#### [What needs to be done]
Output exactly the lines from the line that has "[163,425,244,445] Evening ->" through the last line of the data below, with no pictures.

Version comparison data:

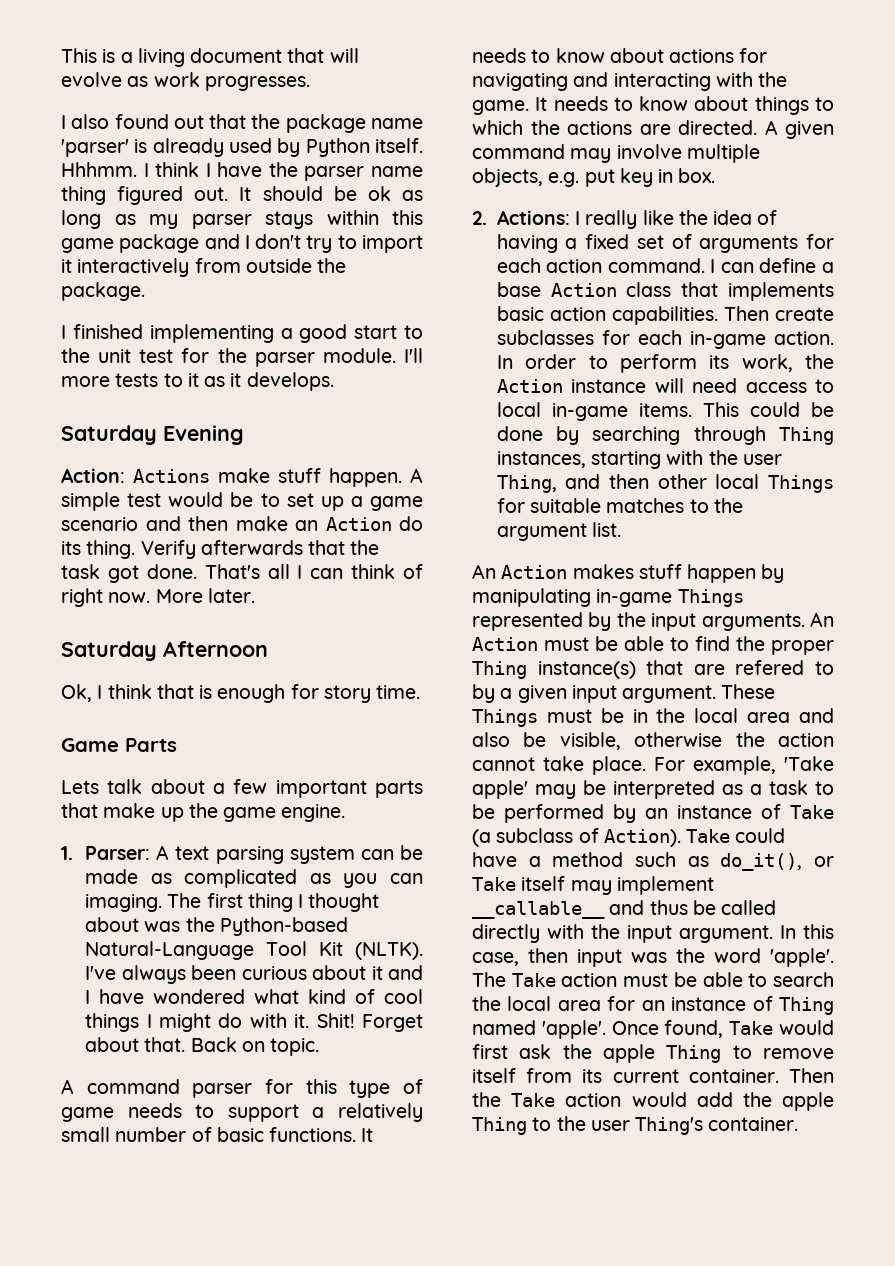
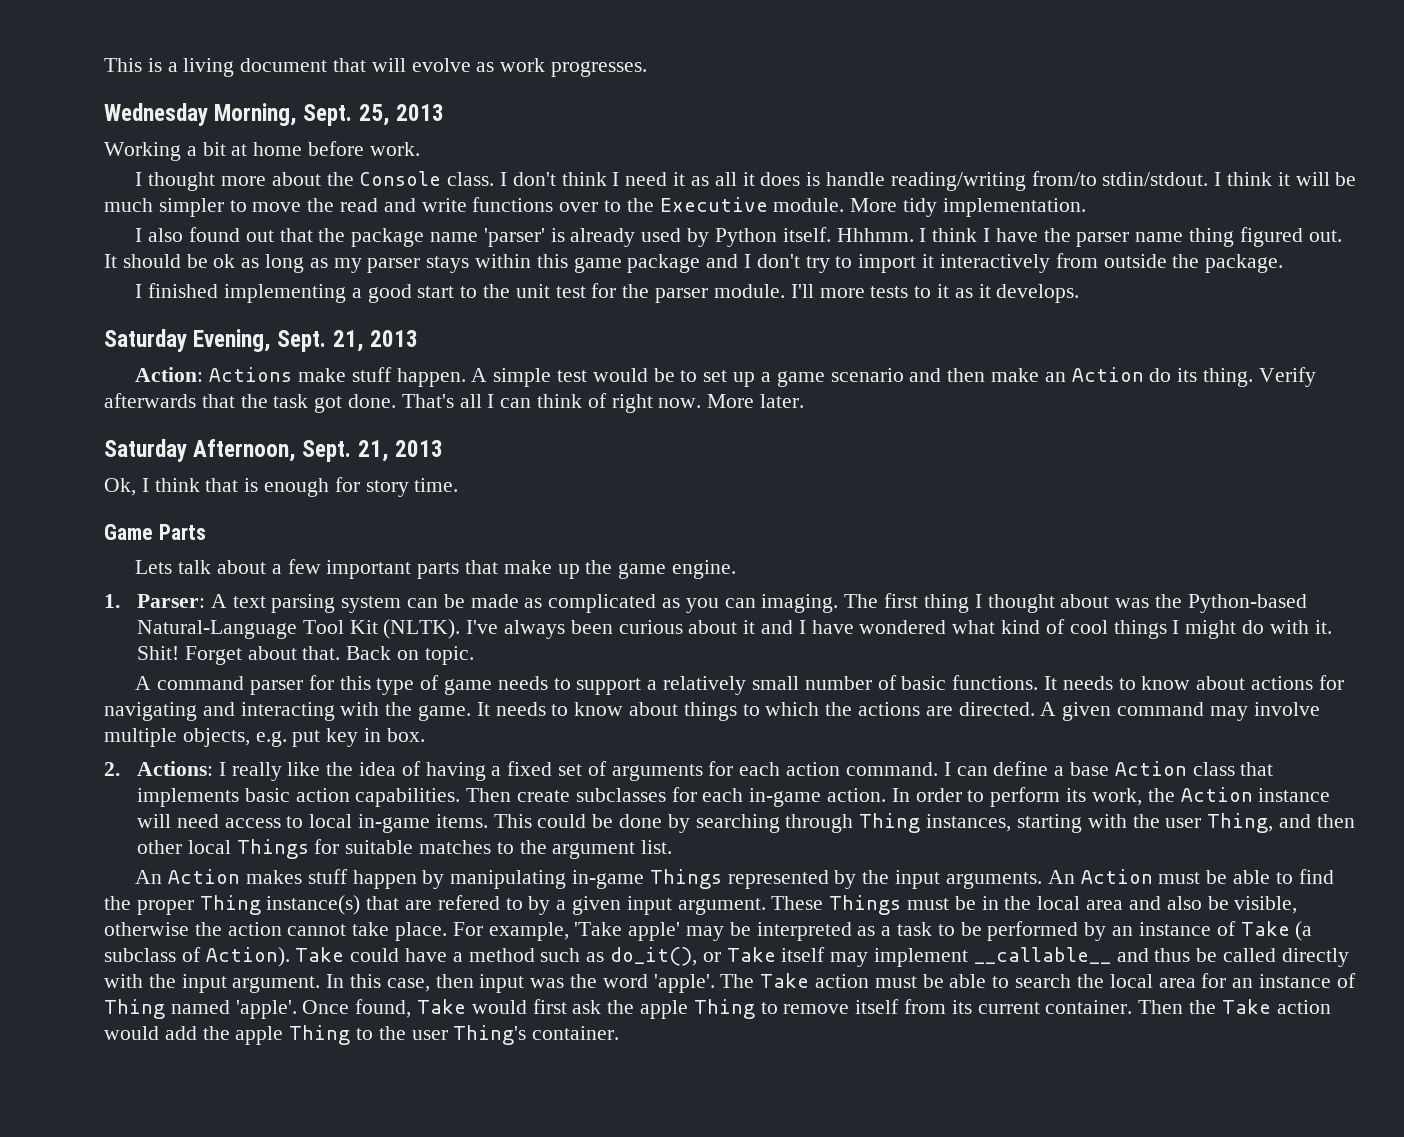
(310, 83) none -> [104,103,444,126] [104,141,420,161] [135,171,1357,191] [104,197,1086,217] // Wednesday Morning, Sept. 25, 2013 // Working a bit at home before work. // I thought more about the Console class. I don't think I need it as all it does is handle reading/writing from/to stdin/stdout. I think it will be much simpler to move the read and write functions over to the Executive module. More tidy implementation.
[163,425,244,445] Evening -> [193,329,418,352] Evening, Sept. 21, 2013
[163,641,268,657] Afternoon -> [193,439,443,462] Afternoon, Sept. 21, 2013

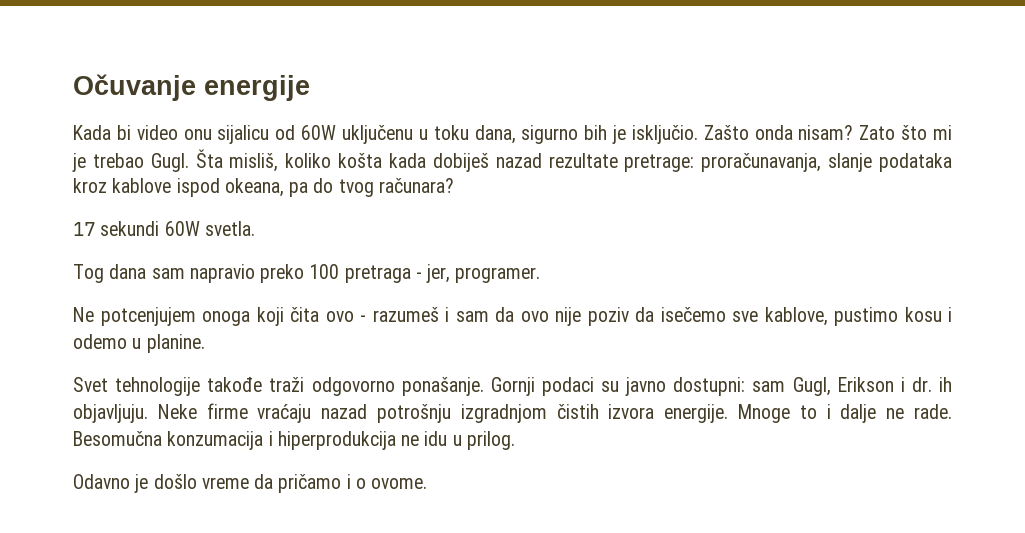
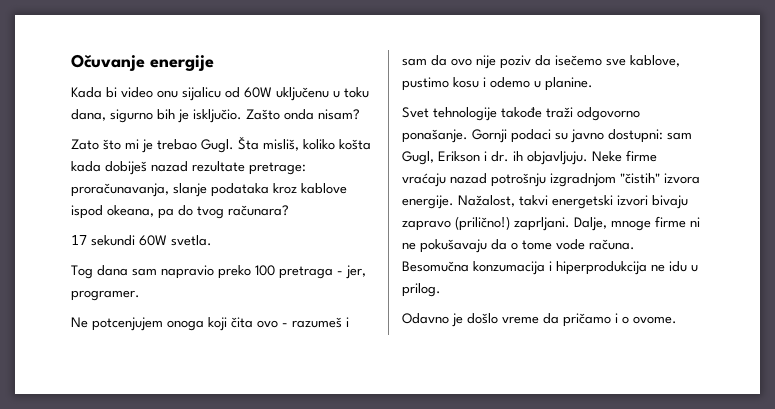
(854, 132) none -> (360, 114) //
[556,404,599,419] čistih -> [620,173,660,184] "čistih"
[738,404,952,423] Mnoge to i dalje ne rade. -> [458,195,688,209] [402,216,700,231] [402,239,635,253] Nažalost, takvi energetski izvori bivaju zapravo (prilično!) zaprljani. Dalje, mnoge firme ni ne pokušavaju da o tome vode računa.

#### [Response for this exercise]
[163,425,244,445] Evening -> [193,329,418,352] Evening, Sept. 21, 2013
[163,641,268,657] Afternoon -> [193,439,443,462] Afternoon, Sept. 21, 2013

(854, 132) none -> (360, 114) //
[556,404,599,419] čistih -> [620,173,660,184] "čistih"
[738,404,952,423] Mnoge to i dalje ne rade. -> [458,195,688,209] [402,216,700,231] [402,239,635,253] Nažalost, takvi energetski izvori bivaju zapravo (prilično!) zaprljani. Dalje, mnoge firme ni ne pokušavaju da o tome vode računa.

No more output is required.